El Black Friday puede ser un buen ejemplo de lo que comienza a denominarse neuromarketing. Concebido como unas rebajas adelantadas a la navidad y concentradas en un solo día, se consigue generar en el consumidor la necesidad de aprovechar la oportunidad de anticipar nuestras compras. La predisposición a comprar de forma compulsiva debilita nuestras defensas racionales frente al fraude. La mentira mezclada hábilmente con las emociones puede proporcionar pingues beneficios en estos tiempos de hiper comunicación a través de redes sociales y, lo que es más significativo, sin penalización alguna en la mayoría de los casos, entre los que debe incluirse la comunicación política y social. 

Cuando los cronistas oficiales de las ideologías no sienten ningún empacho en distorsionar la realidad tanto como haga falta para manipular la opinión pública, entramos en el terreno de la postverdad. En este caso la manipulación recurre a las emociones y las creencias para convencernos y la religión y la ideología son terrenos propicios para su arraigo. Se tiene conciencia de ella desde hace poco tiempo y alcanza su grado máximo con Trump y su sistemático recurso a la mentira para justificar sus acciones y decisiones. También con el Brexit, donde las convicciones más íntimas facilitan la convivencia en paz con el engaño por parte de quienes lo aceptan. Los perjudicados son los que no consienten con el engaño, pero sus posibilidades de defensa son limitadas. Mentir en política no solo no penaliza, sino que suele ser extraordinariamente rentable por el efecto cicatrizante de las urnas durante el mandato, siempre que se consiga formar gobierno y la mentira no se haga evidente antes de la cita electoral. Valga como ejemplo las consecuencias electorales del intento de desviar sobre ETA la responsabilidad del terrorismo yihadista en los atentados del 11M en Madrid. 

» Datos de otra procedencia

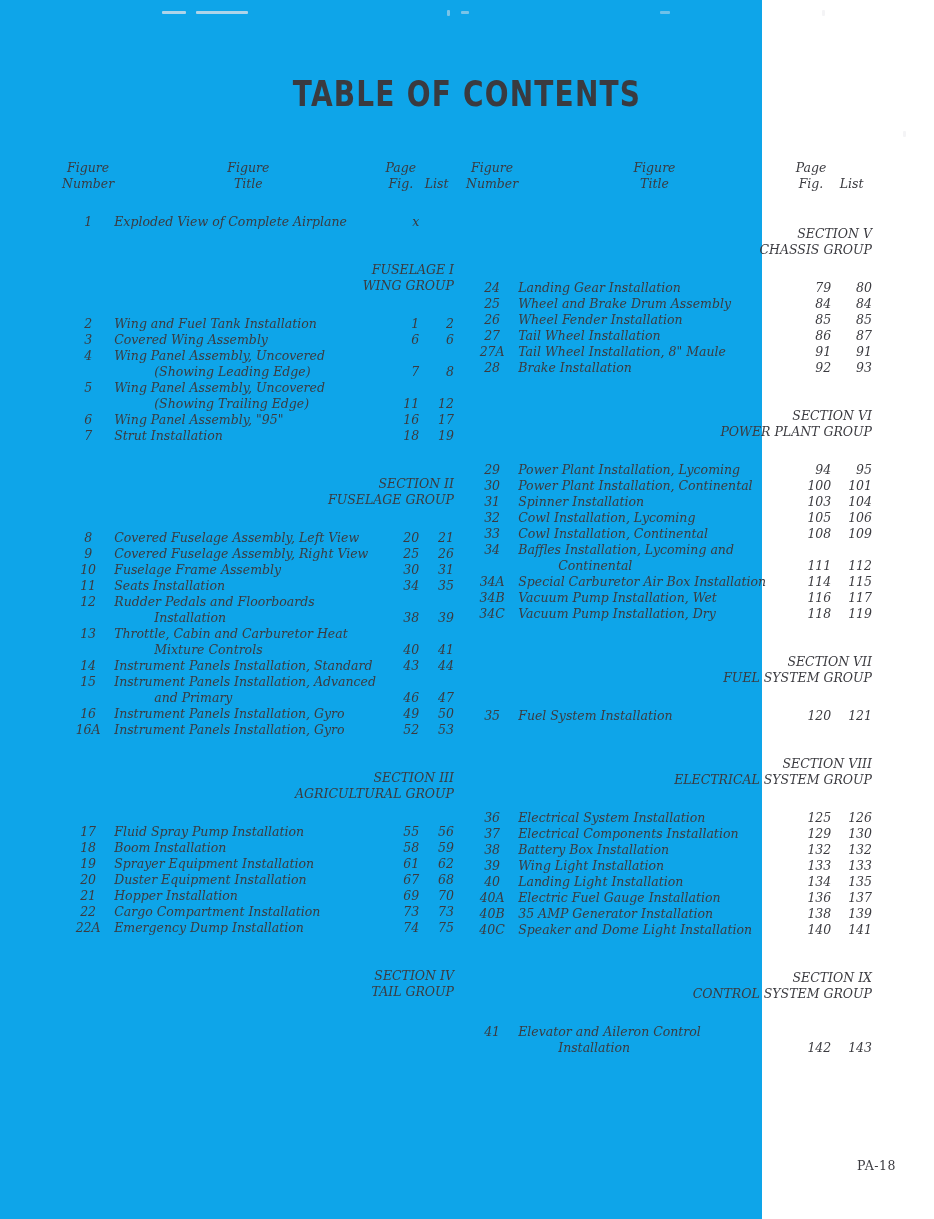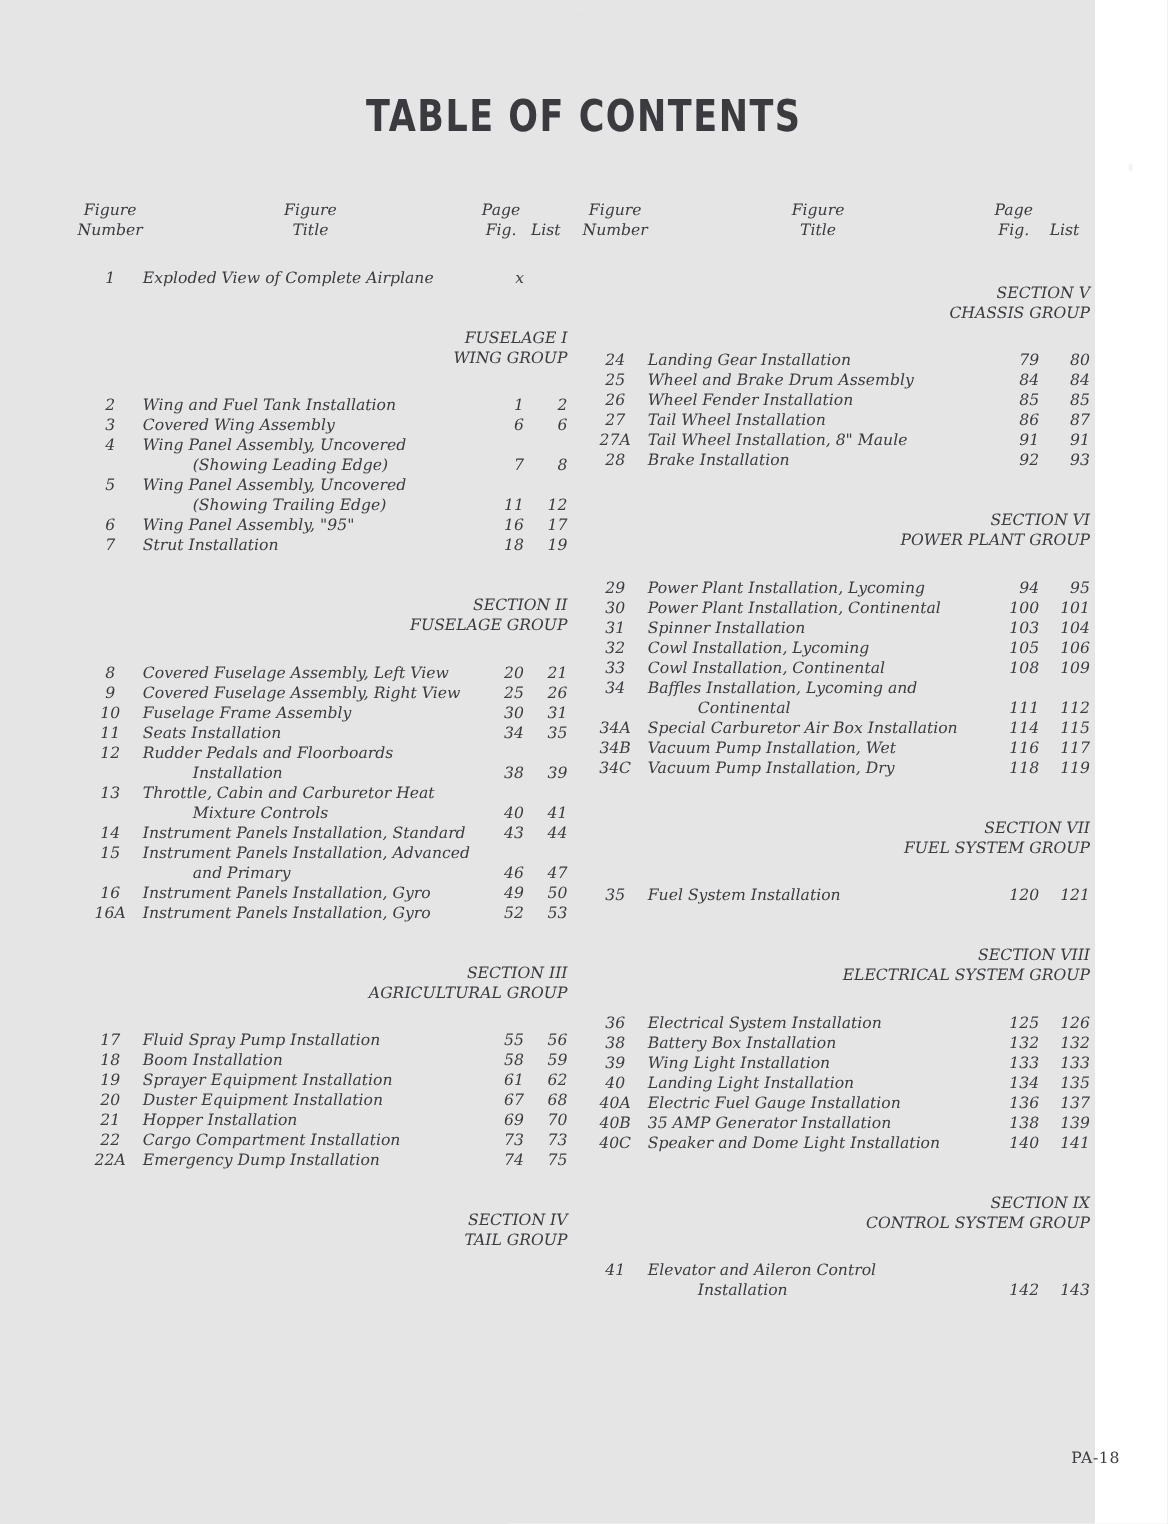--- a/index.html
+++ b/index.html
@@ -10,23 +10,23 @@
   body {
     width: 934px;
     height: 1219px;
     background: #ffffff;
     font-family: "DejaVu Serif", "Liberation Serif", serif;
     color: #3b3b40;
     overflow: hidden;
   }
   .page {
     position: relative;
-    width: 876px;
+    width: 762px;
     height: 1219px;
-    background: #e5e5e5;
+    background: #0ea5e9;
     box-sizing: border-box;
   }
   
   .scan-speck {
     position: absolute;
     background: #e4e4e8;
     opacity: .75;
     border-radius: 1px;
   }
   .sp1 { left: 162px; top: 11px; width: 24px;  height: 3px; }
@@ -556,20 +556,26 @@
             <tr class="spacer-md">
               <td colspan="4"></td>
             </tr>
             <tr class="">
               <td class="c-num">36</td>
               <td class="c-title">Electrical System Installation</td>
               <td class="c-fig">125</td>
               <td class="c-list">126</td>
             </tr>
             <tr class="">
+              <td class="c-num">37</td>
+              <td class="c-title">Electrical Components Installation</td>
+              <td class="c-fig">129</td>
+              <td class="c-list">130</td>
+            </tr>
+            <tr class="">
               <td class="c-num">38</td>
               <td class="c-title">Battery Box Installation</td>
               <td class="c-fig">132</td>
               <td class="c-list">132</td>
             </tr>
             <tr class="">
               <td class="c-num">39</td>
               <td class="c-title">Wing Light Installation</td>
               <td class="c-fig">133</td>
               <td class="c-list">133</td>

La elevación de la mentira por encima de las reglas morales tiene mucho que ver con la hiper comunicación y nuestra estúpida predisposición a dejarnos seducir. Nos sentimos indefensos ante la diversidad de ropajes que puede vestir, frente a la verdad, a la que solo le cabe uno. También a las leyes les resulta más difícil protegernos, pero cada vez es más necesario porque un modelo de convivencia en justicia y libertad no será posible si la mentira consigue imponerse sobre la verdad. 

Cada vez son más las empresas de ámbito internacional que publican códigos éticos con los que pretenden elevarse por encima de las regulaciones nacionales. Imponen compromisos sociales y ambientales sobre sus prácticas cotidianas allí donde actúan, lo que implica que en algún momento identifican coincidencias con sus intereses particulares. También las relaciones internacionales están impregnadas de reglas de gobernanza que todos suscriben, pero que también aceptan sin pudor el valor de la mentira en sus parcelas privadas de poder. 

Si las leyes no pueden impedir que quienes se alzan con nuestra representación en la defensa de nuestros intereses utilicen la mentira, e incluso el fraude, para conseguirlo, exijamos un código ético frente a ella. Un conjunto de reglas públicas y explícitas marcadas por la ética que comprometa a quienes las acepten a mantenerse dentro de los límites de la verdad o, al menos, de rechazar la mentira. Organizaciones políticas y similares, incluidos sindicatos, asociaciones de empresarios, ONGs, colegios profesionales, etc. deberían suscribirlas y admitir la reprobación del mentiroso. Ya sabemos que la mayoría de estas organizaciones dispone de sus propios códigos éticos, pero difieren entre ellos en sus enfoques y no son explícitos en todos los casos en relación con la mentira y el fraude.